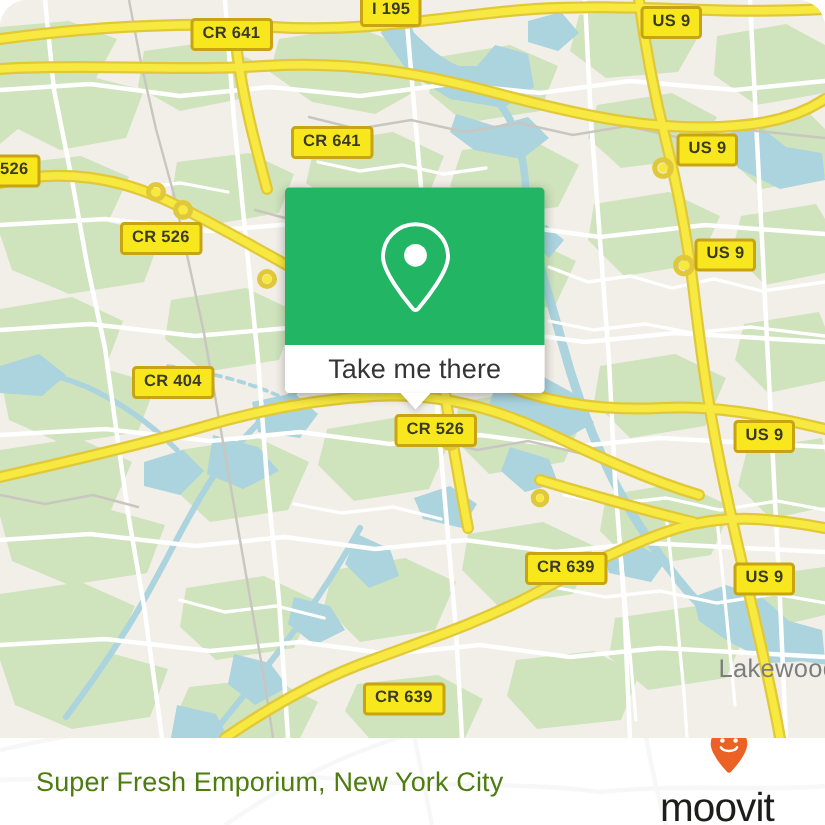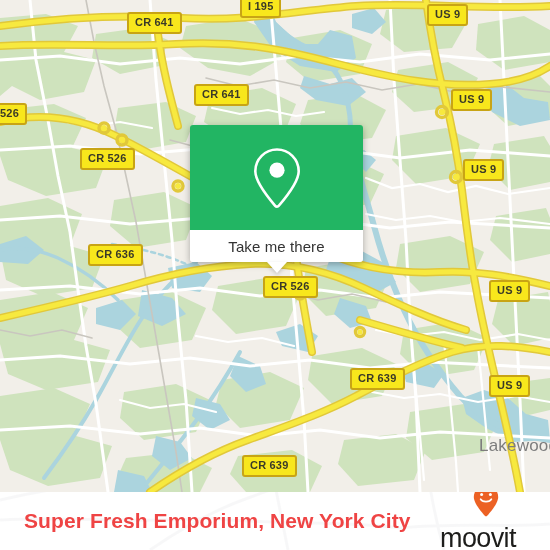--- a/index.html
+++ b/index.html
@@ -10,7 +10,7 @@
     background:#ffffff;
     -webkit-font-smoothing:antialiased;
   }
-  #app{position:relative;width:550px;height:550px;overflow:hidden;background:#fff;}
+  #app{position:relative;width:550px;height:550px;overflow:hidden;background:#fff;border-radius:18px;}
 
   
   .map{

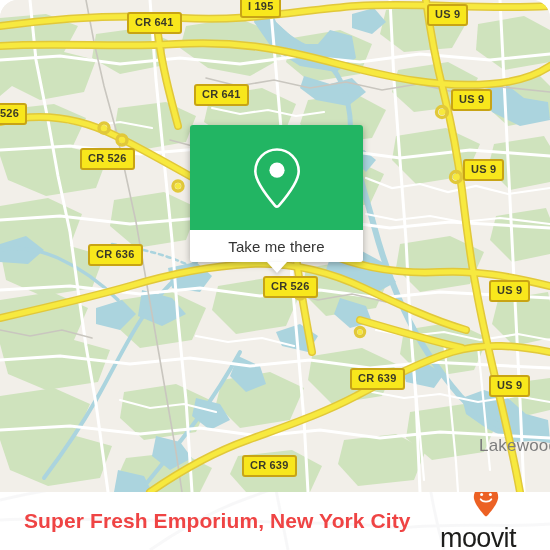--- a/index.html
+++ b/index.html
@@ -299,7 +299,7 @@
     <div class="shield" style="left:-8px;top:103px;">526</div>
     <div class="shield" style="left:80px;top:148px;">CR 526</div>
     <div class="shield" style="left:463px;top:159px;">US 9</div>
-    <div class="shield" style="left:88px;top:244px;">CR 636</div>
+    <div class="shield" style="left:88px;top:244px;">CR 404</div>
     <div class="shield" style="left:263px;top:276px;">CR 526</div>
     <div class="shield" style="left:489px;top:280px;">US 9</div>
     <div class="shield" style="left:350px;top:368px;">CR 639</div>

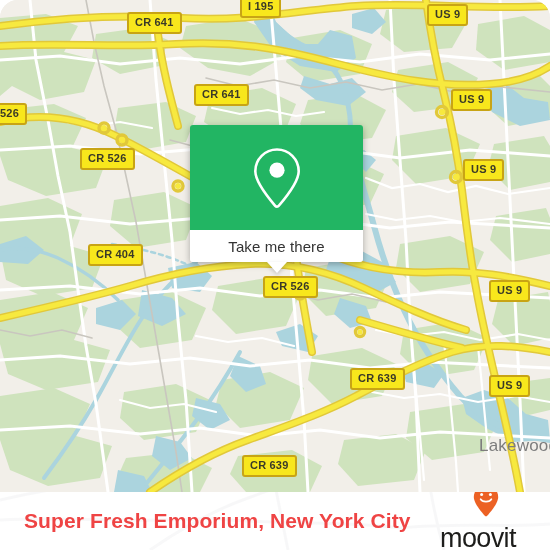--- a/index.html
+++ b/index.html
@@ -67,7 +67,7 @@
     border-radius:0 0 3px 3px;
     display:flex;align-items:center;justify-content:center;
     color:#343434;
-    font-size:15px;
+    font-size:18px;
     letter-spacing:.1px;
     position:relative;
     cursor:pointer;

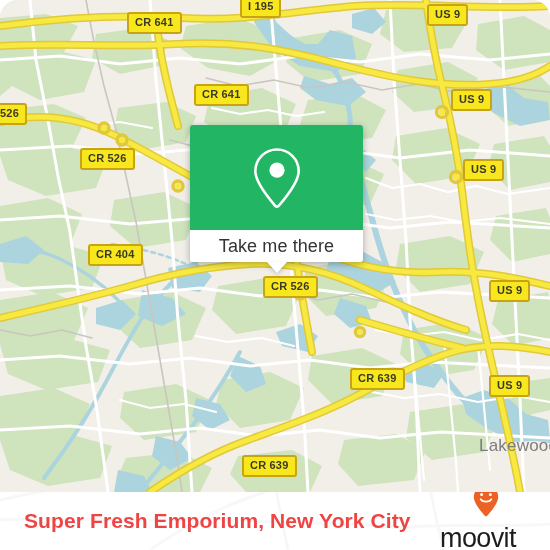--- a/index.html
+++ b/index.html
@@ -115,9 +115,9 @@
     box-sizing:border-box;
   }
   .footer-title{
-    color:#ef4444;
-    font-size:21px;
-    font-weight:bold;
+    color:#4d7c0f;
+    font-size:18px;
+    font-weight:normal;
     letter-spacing:.1px;
     white-space:nowrap;
   }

• • •

• [TASK OBJECTIVE] Set down each entry above word for word, without its pictures.

• [WRITTEN RESPONSE]
--- a/index.html
+++ b/index.html
@@ -10,7 +10,7 @@
     background:#ffffff;
     -webkit-font-smoothing:antialiased;
   }
-  #app{position:relative;width:550px;height:550px;overflow:hidden;background:#fff;}
+  #app{position:relative;width:550px;height:550px;overflow:hidden;background:#fff;border-radius:18px;}
 
   
   .map{

--- a/index.html
+++ b/index.html
@@ -299,7 +299,7 @@
     <div class="shield" style="left:-8px;top:103px;">526</div>
     <div class="shield" style="left:80px;top:148px;">CR 526</div>
     <div class="shield" style="left:463px;top:159px;">US 9</div>
-    <div class="shield" style="left:88px;top:244px;">CR 636</div>
+    <div class="shield" style="left:88px;top:244px;">CR 404</div>
     <div class="shield" style="left:263px;top:276px;">CR 526</div>
     <div class="shield" style="left:489px;top:280px;">US 9</div>
     <div class="shield" style="left:350px;top:368px;">CR 639</div>

--- a/index.html
+++ b/index.html
@@ -67,7 +67,7 @@
     border-radius:0 0 3px 3px;
     display:flex;align-items:center;justify-content:center;
     color:#343434;
-    font-size:15px;
+    font-size:18px;
     letter-spacing:.1px;
     position:relative;
     cursor:pointer;

--- a/index.html
+++ b/index.html
@@ -115,9 +115,9 @@
     box-sizing:border-box;
   }
   .footer-title{
-    color:#ef4444;
-    font-size:21px;
-    font-weight:bold;
+    color:#4d7c0f;
+    font-size:18px;
+    font-weight:normal;
     letter-spacing:.1px;
     white-space:nowrap;
   }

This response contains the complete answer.